Love is a verb
For Such a Time as This commissions nine new pastoral residents
The word “love” is thrown around a lot as a term of affection for everything from shoes to music, but real love demands action and commitment, said the Rev. Keri Shelton, a pastoral resident and mentor with For Such a Time as This.
Shelton was speaking at the commissioning of nine For Such a Time as This pastoral residents this morning (Aug. 28). The program pairs small, underserved congregations in rural, small town and urban settings with recent seminary graduates in a two-year pastoral-residency relationship, during which they are supported and guided by a cluster of pastor-mentors.
“New seasons and new stories in the church always begin with celebration,” said Linda Valentine, executive director of the Presbyterian Mission Agency. “As we commission the members of the class of 2013, we affirm their gifts as transformational leaders in and for Christ’s church. This service is designed to remind them that as they go forth in ministry, they go with God. They also go surrounded by the support and encouragement of the whole PC(USA).”

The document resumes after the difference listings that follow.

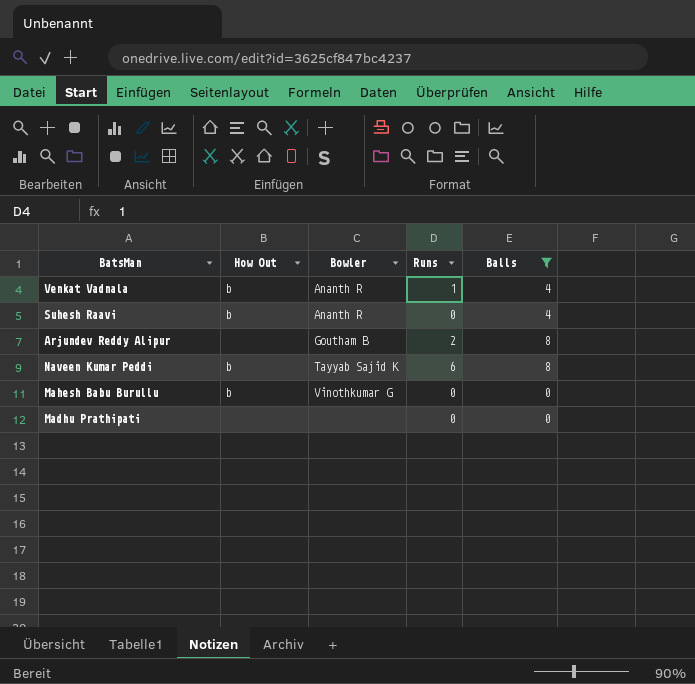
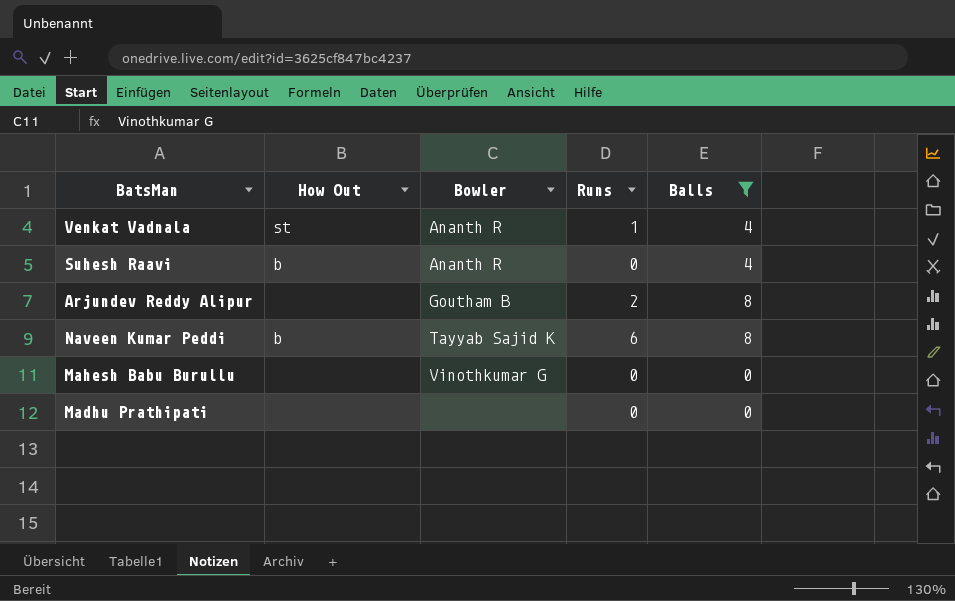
Venkat Vadnala | How Out: b -> st
Mahesh Babu Burullu | How Out: b -> none

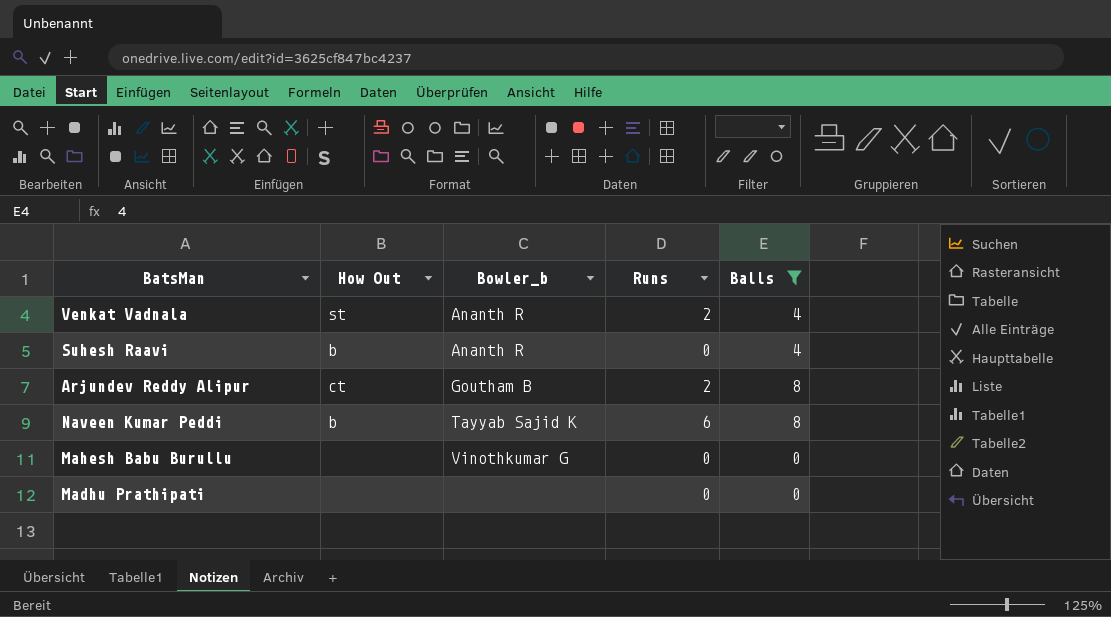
column name: Bowler -> Bowler_b
Venkat Vadnala | Runs: 1 -> 2
Arjundev Reddy Alipur | How Out: none -> ct

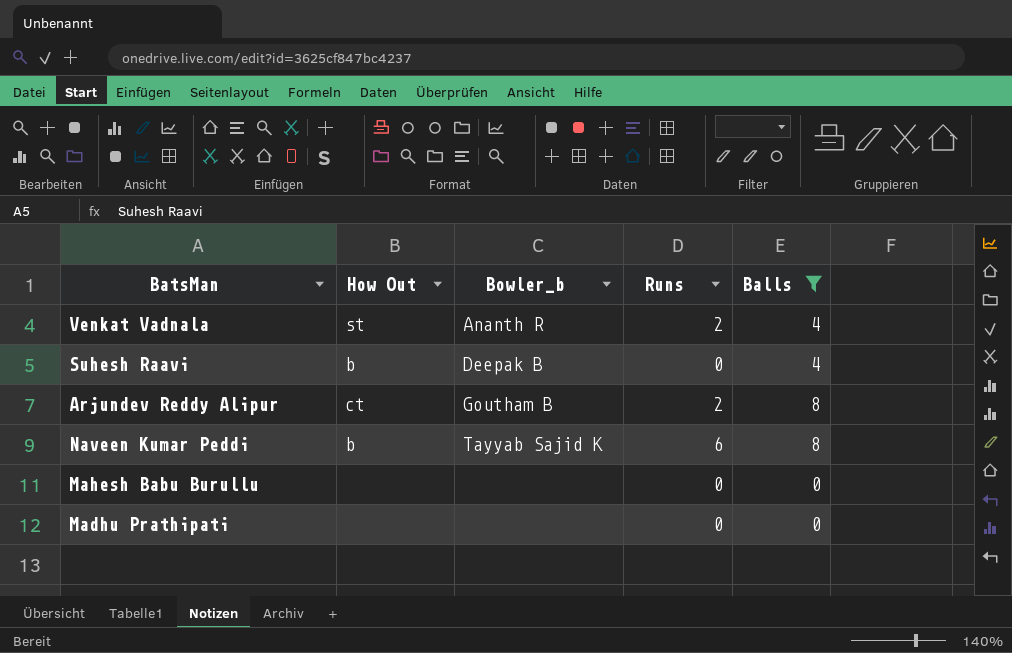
Suhesh Raavi | Bowler_b: Ananth R -> Deepak B
Mahesh Babu Burullu | Bowler_b: Vinothkumar G -> none

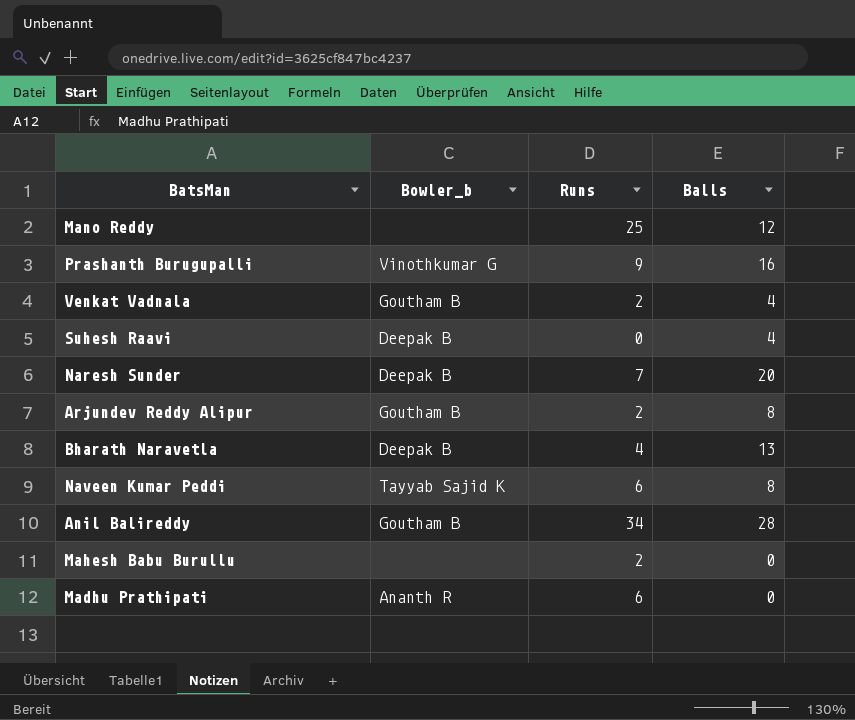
filter: Balls <= 8 -> none
column How Out | position: 2 -> none
Venkat Vadnala | Bowler_b: Ananth R -> Goutham B
Mahesh Babu Burullu | Runs: 0 -> 2
Madhu Prathipati | Bowler_b: none -> Ananth R
Madhu Prathipati | Runs: 0 -> 6

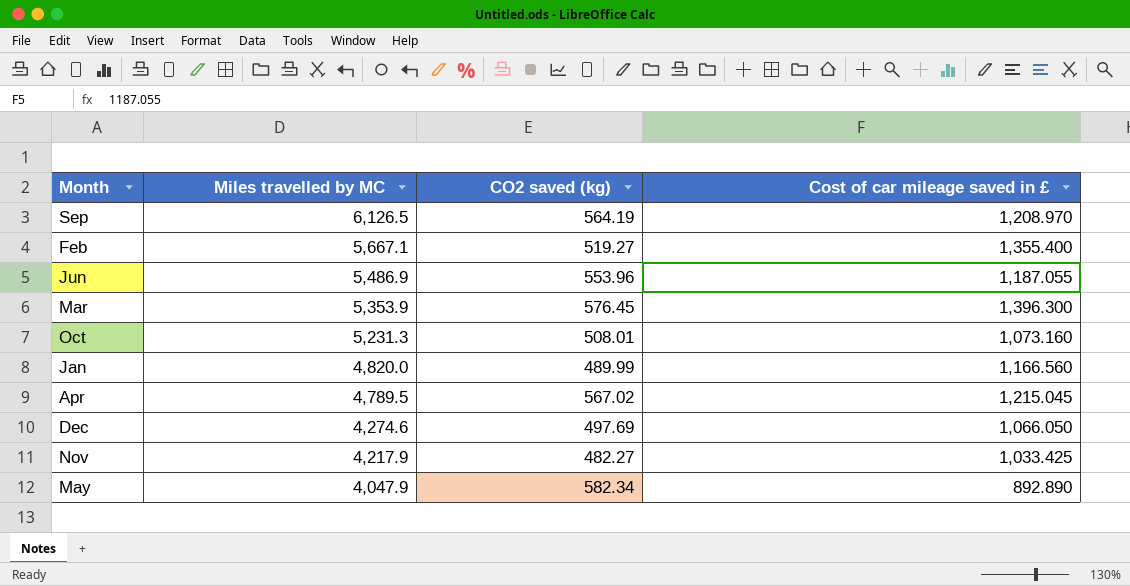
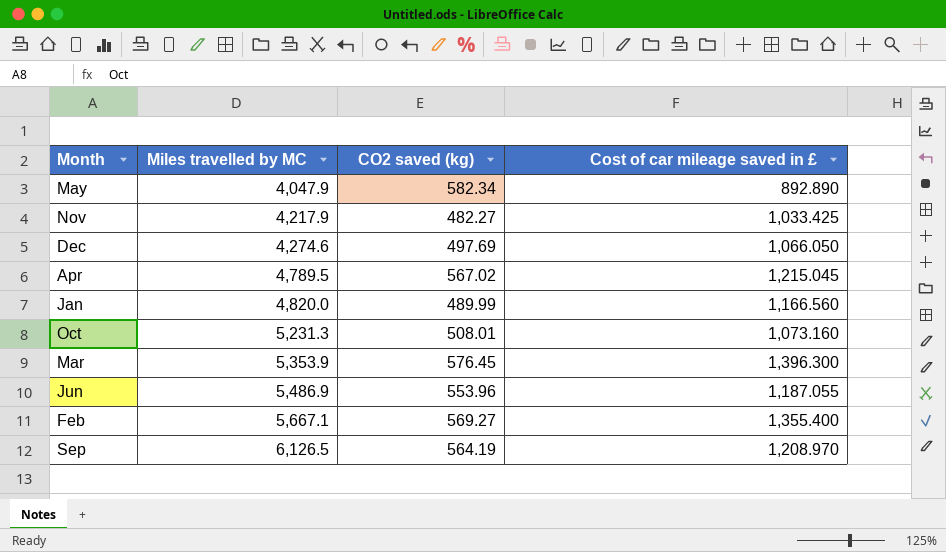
row order: Miles travelled by MC descending -> Miles travelled by MC ascending
Feb | CO2 saved (kg): 519.27 -> 569.27

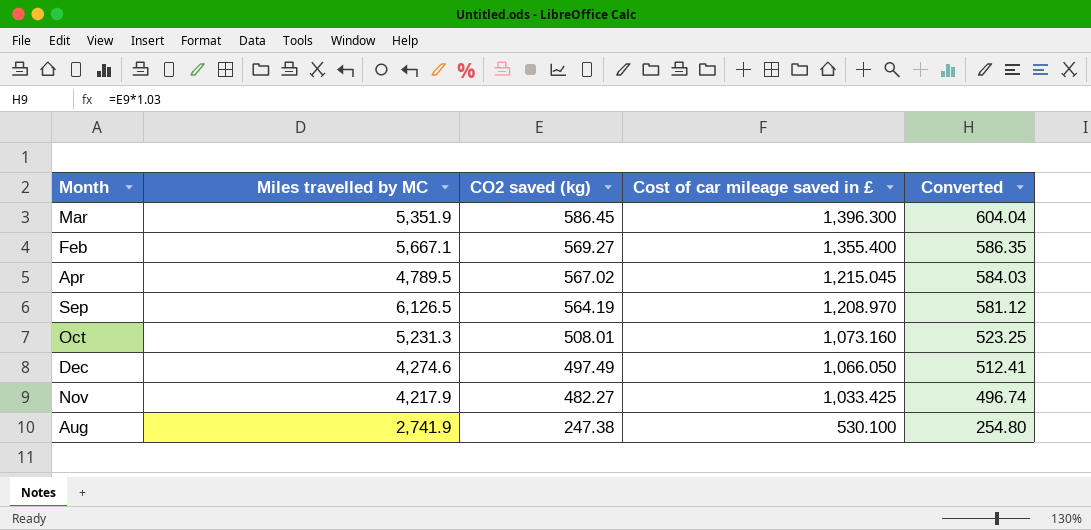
row order: Miles travelled by MC ascending -> CO2 saved (kg) descending
column Converted | formula: none -> [CO2 saved (kg)] * 1.03
row May: 4,047.9 | 582.34 | 892.890 -> none
row Jan: 4,820.0 | 489.99 | 1,166.560 -> none
row Jun: 5,486.9 | 553.96 | 1,187.055 -> none
Mar | Miles travelled by MC: 5,353.9 -> 5,351.9
Mar | CO2 saved (kg): 576.45 -> 586.45
Dec | CO2 saved (kg): 497.69 -> 497.49
row Aug: none -> 2,741.9 | 247.38 | 530.100 | 254.80

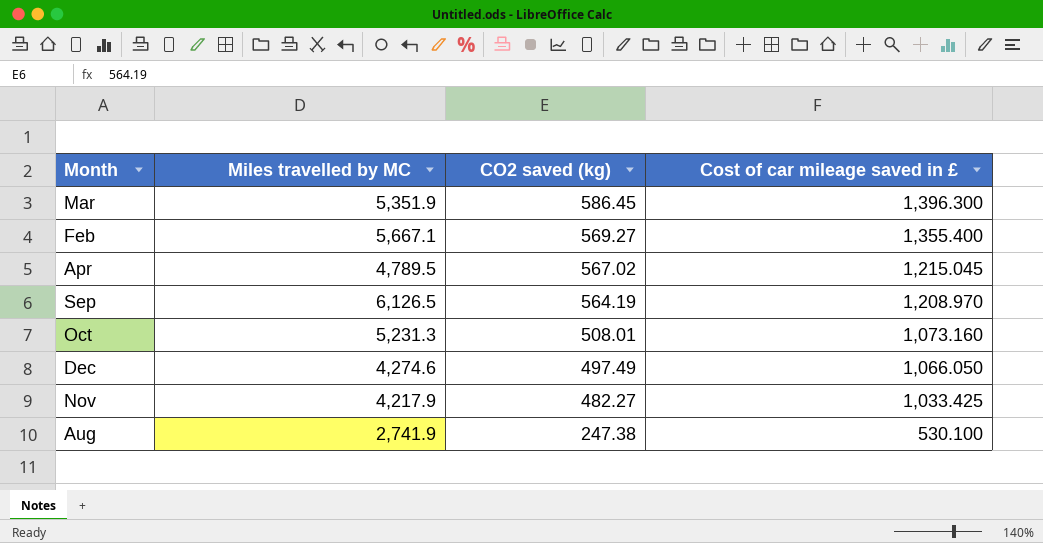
column Converted | formula: [CO2 saved (kg)] * 1.03 -> none

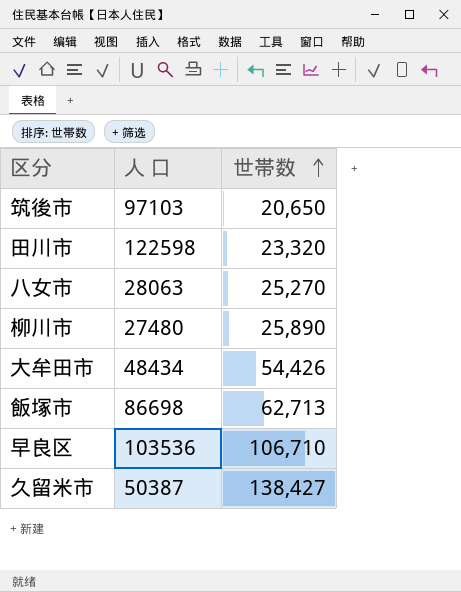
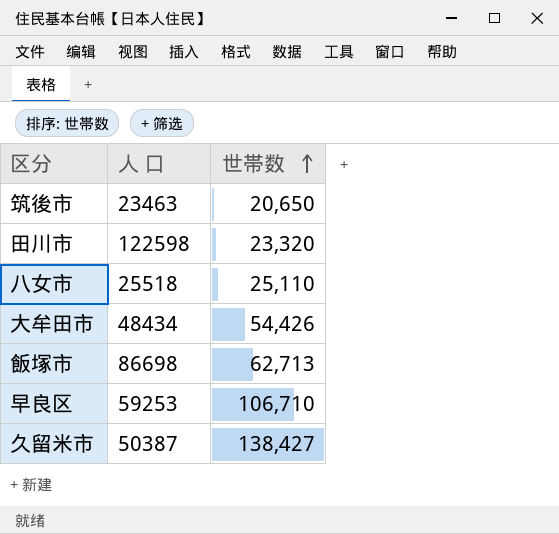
row 柳川市: 27480 | 25,890 -> none
筑後市 | 人 口: 97103 -> 23463
八女市 | 人 口: 28063 -> 25518
八女市 | 世帯数: 25,270 -> 25,110
早良区 | 人 口: 103536 -> 59253

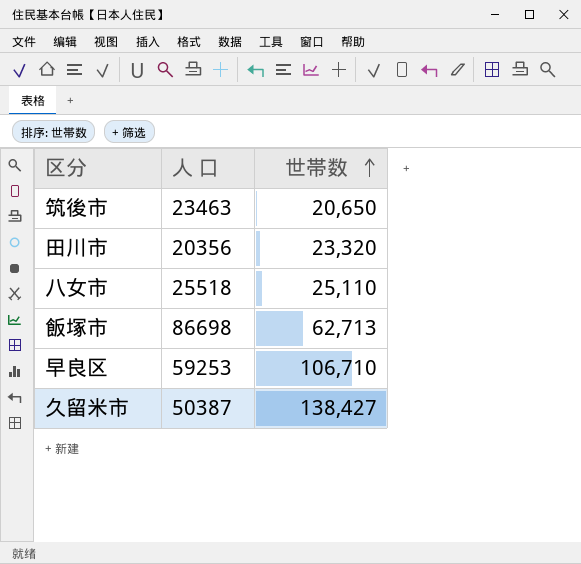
row 大牟田市: 48434 | 54,426 -> none
田川市 | 人 口: 122598 -> 20356

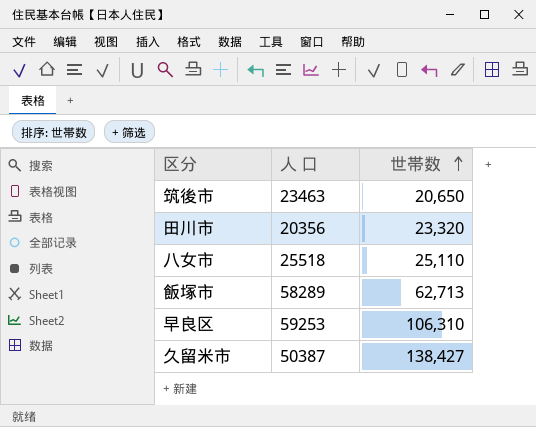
飯塚市 | 人 口: 86698 -> 58289
早良区 | 世帯数: 106,710 -> 106,310

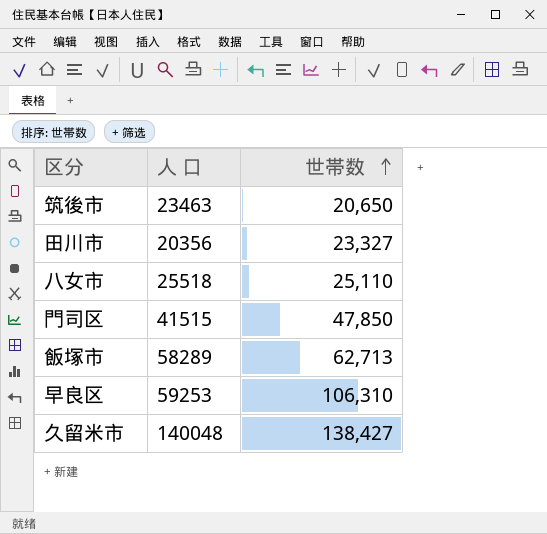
田川市 | 世帯数: 23,320 -> 23,327
row 門司区: none -> 41515 | 47,850
久留米市 | 人 口: 50387 -> 140048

Preaching on John 21:15-19, Shelton reminded the residents that love is a verb.
“(Jesus) is trying to help Peter understand that loving him requires more than mere words of affection,” she said. “Christ calls Peter and each of us, as individuals and communities of faith, to follow him even when and where we would rather not go.”
The residents in the program will answer this call daily in their new ministries.
Jesus knew that such a call would not always be easy for Peter — he told him that his life would change and that he would no longer be in control.
“While the call to ministry is not always easy, Christ does not send us out alone,” Shelton said, adding that the residents will have the power of the Holy Spirit and a network of colleagues, mentors and presbytery leaders to provide support.
In the program, each pastoral resident is assigned a pastor-mentor from the presbytery. The residents and mentors will meet one-on-one and in monthly cluster groups to discuss spiritual practice, ministry and a case study. The residents will also meet at three national gatherings during their two-year terms.
“We will nurture you and support you and, when necessary, speak the truth in love to you,” Shelton said. “You are called to put love into action — to feed, tend and care for God’s children.”